Controller software must align with the expectations of all these groups. When it does, entry-level users can more easily operate machines and make significantly fewer mistakes, which increases a shop’s output. The software also makes operating the machine easier for all users, especially those less familiar with technology. User-friendly software allows smooth transitions between multiple machine tools and other production devices.
For tech-savvy programmers, advanced scripting functionality can expand waterjet use into multiple shop processes and workflows. These advanced software elements combine to increase a machine’s performance and productivity.
Advanced software uses built-in hardware capabilities to raise the efficiency of cutting path programs through specialized algorithms. Such software creates the best cutting program for each specific part without any additional programming required by the user. It takes into account all the cutting parameters and implements an optimized cutting strategy.
OEMs now have a more refined understanding of a waterjet stream’s inherent behaviors, and are able to help shops tackle a broader range of applications. With a deeper understanding of the jet and abrasive, OEMs create sophisticated algorithms to increase cutting speed, optimize costs and improve precision.
For example, a jet directed perpendicular to the cutting surface will lag behind as it is moved across the workpiece, but a jet tilted slightly forward eliminates the lag and thus allows for faster cutting speeds. Plus, a complete knowledge of waterjet motion allows for the optimization of cornering strategies that use the jet’s inherent behaviors to advantage.
In terms of application-centric cutting, today’s engineers continuously develop enhanced approaches to abrasive waterjet technology, particularly in difficult applications. For instance, thin materials present challenges to taper-free cutting. This is not necessarily because the materials are hard to cut without taper, but because the workpiece itself is so thin that shops are unable to measure the taper with current instrumentation.
That’s why a new way has been devised to measure the taper on such thin parts. Engineers are now better equipped to accurately assess the performance of waterjets in ultra-thin parts, and can modify the cutting model (algorithm) accordingly.
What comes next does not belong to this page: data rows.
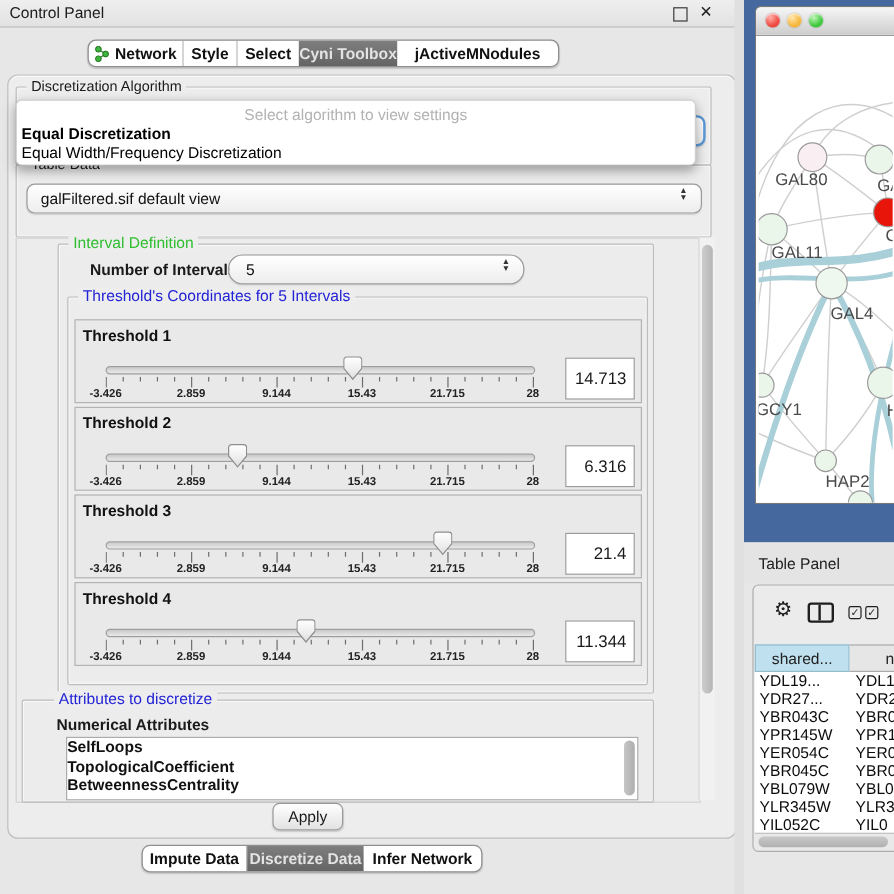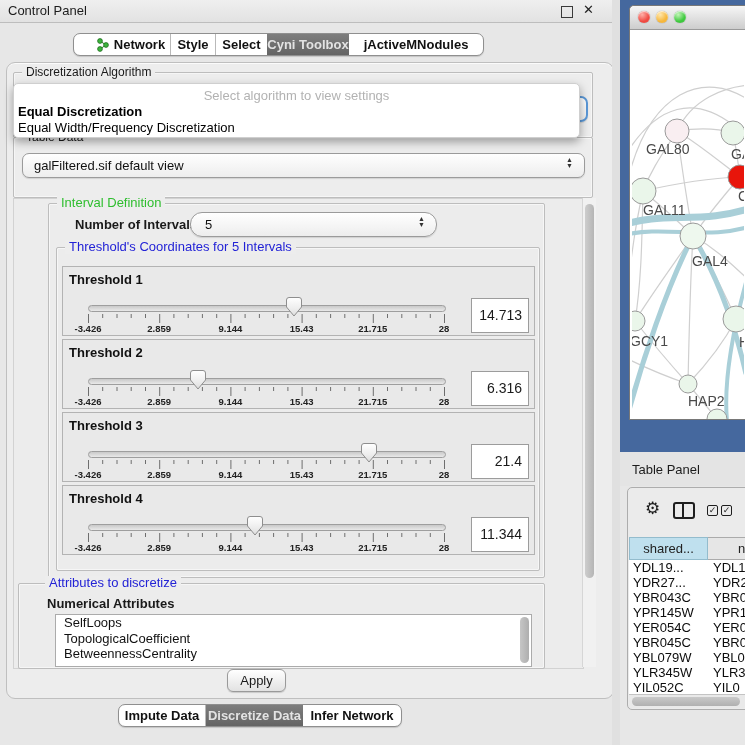--- a/index.html
+++ b/index.html
@@ -99,7 +99,7 @@
     <span class="win-close">✕</span>
   </div>
 
-  <div class="abs segbar" style="left:73px;top:33px;padding-left:18px;">
+  <div class="abs segbar" style="left:73px;top:33px;">
     <div class="seg" style="width:79px;">
       <svg width="12" height="14" style="margin-right:5px;">
         <line x1="3" y1="3" x2="9" y2="7" stroke="#2c7a2c" stroke-width="1"></line>

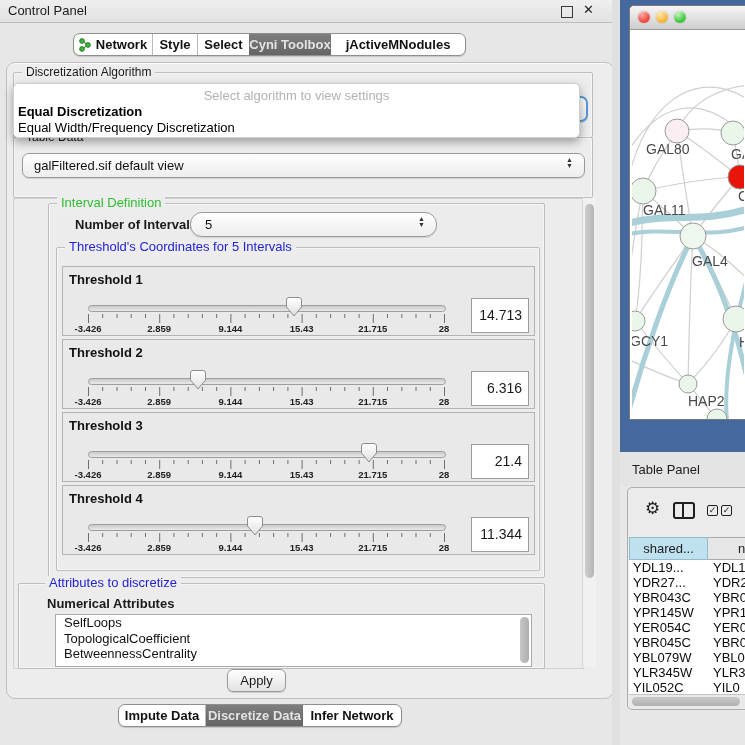--- a/index.html
+++ b/index.html
@@ -50,7 +50,7 @@
   .th-value{position:absolute;left:408px;top:31px;width:50px;height:33px;background:#fff;border:1px solid #9c9c9c;font-size:14px;line-height:33px;text-align:right;padding-right:6px;}
 
   .listbox{left:55px;top:614px;width:475px;height:51px;background:#fff;border:1px solid #ababab;overflow:hidden;}
-  .listbox .li{padding-left:8px;font-size:13px;line-height:15.5px;color:#111;white-space:nowrap;}
+  .listbox .li{font-size:13px;line-height:15.5px;color:#111;white-space:nowrap;font-weight:bold;}
   .list-scroll{position:absolute;right:2px;top:2px;width:9px;height:46px;border-radius:5px;background:linear-gradient(90deg,#c6c6c6,#aeaeae);}
 
   .btn{position:absolute;background:linear-gradient(#ffffff,#e2e2e2);border:1px solid #9a9a9a;border-radius:6px;font-size:13px;text-align:center;box-shadow:0 1px 1px rgba(0,0,0,.15);}

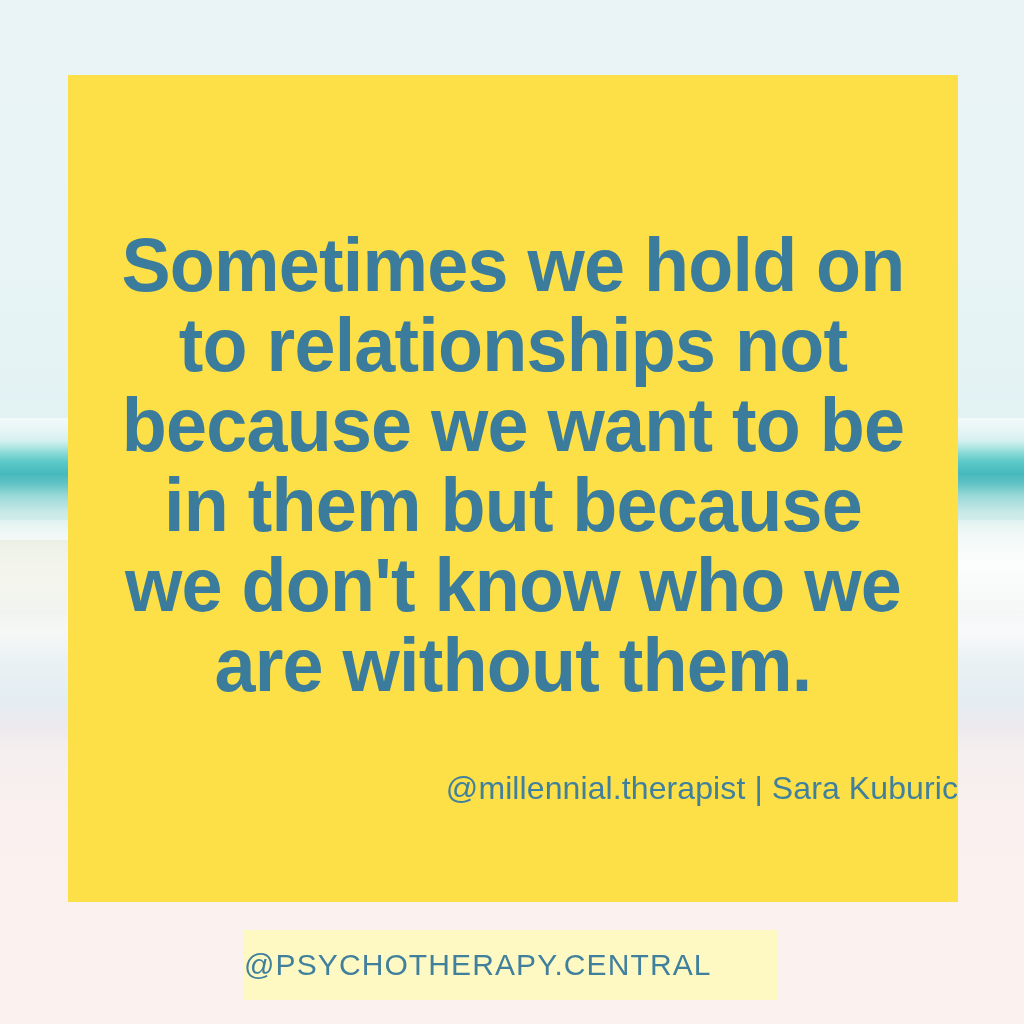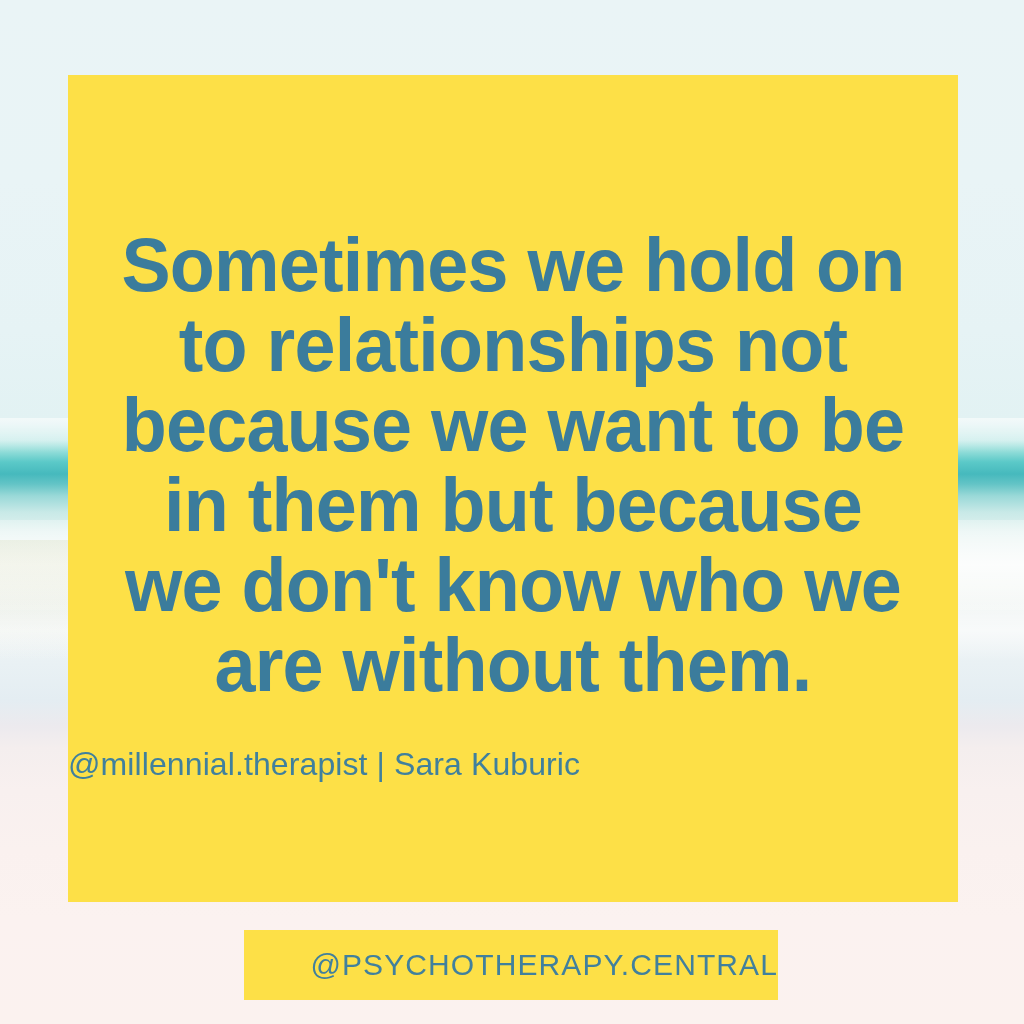--- a/index.html
+++ b/index.html
@@ -108,9 +108,9 @@
   .quote-line { display: block; white-space: nowrap; }
 
   .attribution {
-    margin-top: 40px;
+    margin-top: 64px;
     width: 100%;
-    text-align: left;
+    text-align: right;
     color: #40809d;
     font-size: 32px;
     font-weight: 400;

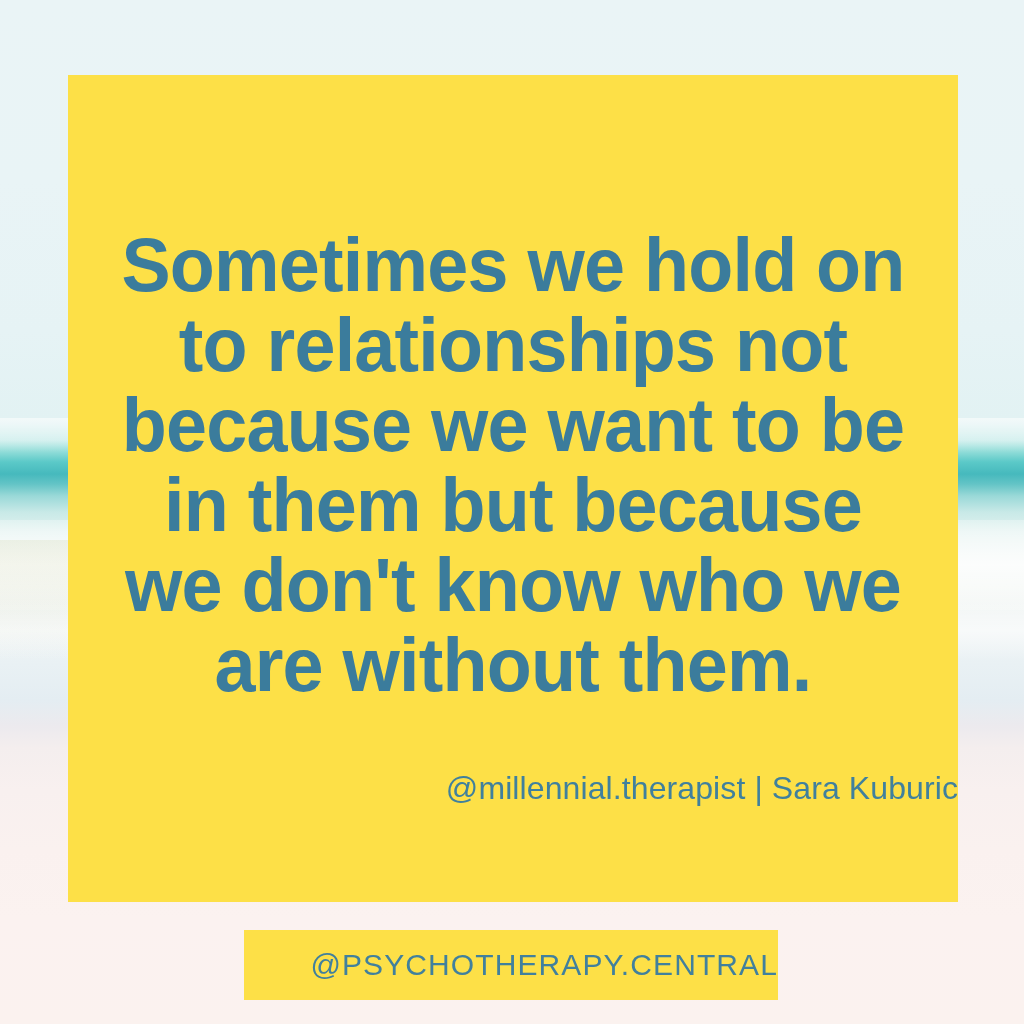--- a/index.html
+++ b/index.html
@@ -125,10 +125,10 @@
     top: 930px;
     width: 534px;
     height: 70px;
-    background: #fde047;
+    background: #fef9c3;
     display: flex;
     align-items: center;
-    justify-content: flex-end;
+    justify-content: flex-start;
   }
   .handle-text {
     color: #41809d;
The number of waterjets on shop floors is expanding because the technology increases productivity by offering versatility over conventional chip machining operations. Waterjet machining centers replace slower, less efficient processes to boost output, especially for roughing or near-net cutting operations where the use of waterjet is faster than conventional machine tools.
Waterjets cut virtually any material in a wide range of thicknesses. The cold-cutting nature of the process is free of negative thermal effects. This delivers advantages in applications where shops are concerned about the creation of heat affected zones.
Accessories also spur shops toward waterjet ownership. For instance, innovative solids-removal systems make waterjets easier to maintain. Those systems remove spent abrasive material from the machine and place it in an external hopper, which reduces the frequency and duration of catcher tank cleaning.
Recently developed fully enclosed machining centers are also responsible for the advancement of waterjet technology. These centers make waterjets more appealing to those concerned about the particles and liquids that may be dispersed in the cutting process. Enclosed systems can also improve the precision of a waterjet by keeping thermal conditions constant.
Not long ago fabrication shops, for the most part, were the only ones using waterjet technology. But now shops in many different industries have and continue to discover the advantages of waterjets. They’ve realized that improvements in waterjet technology—especially in the areas of software and application support—continue to make the technology easy to use and beneficial for a virtually endless range of applications.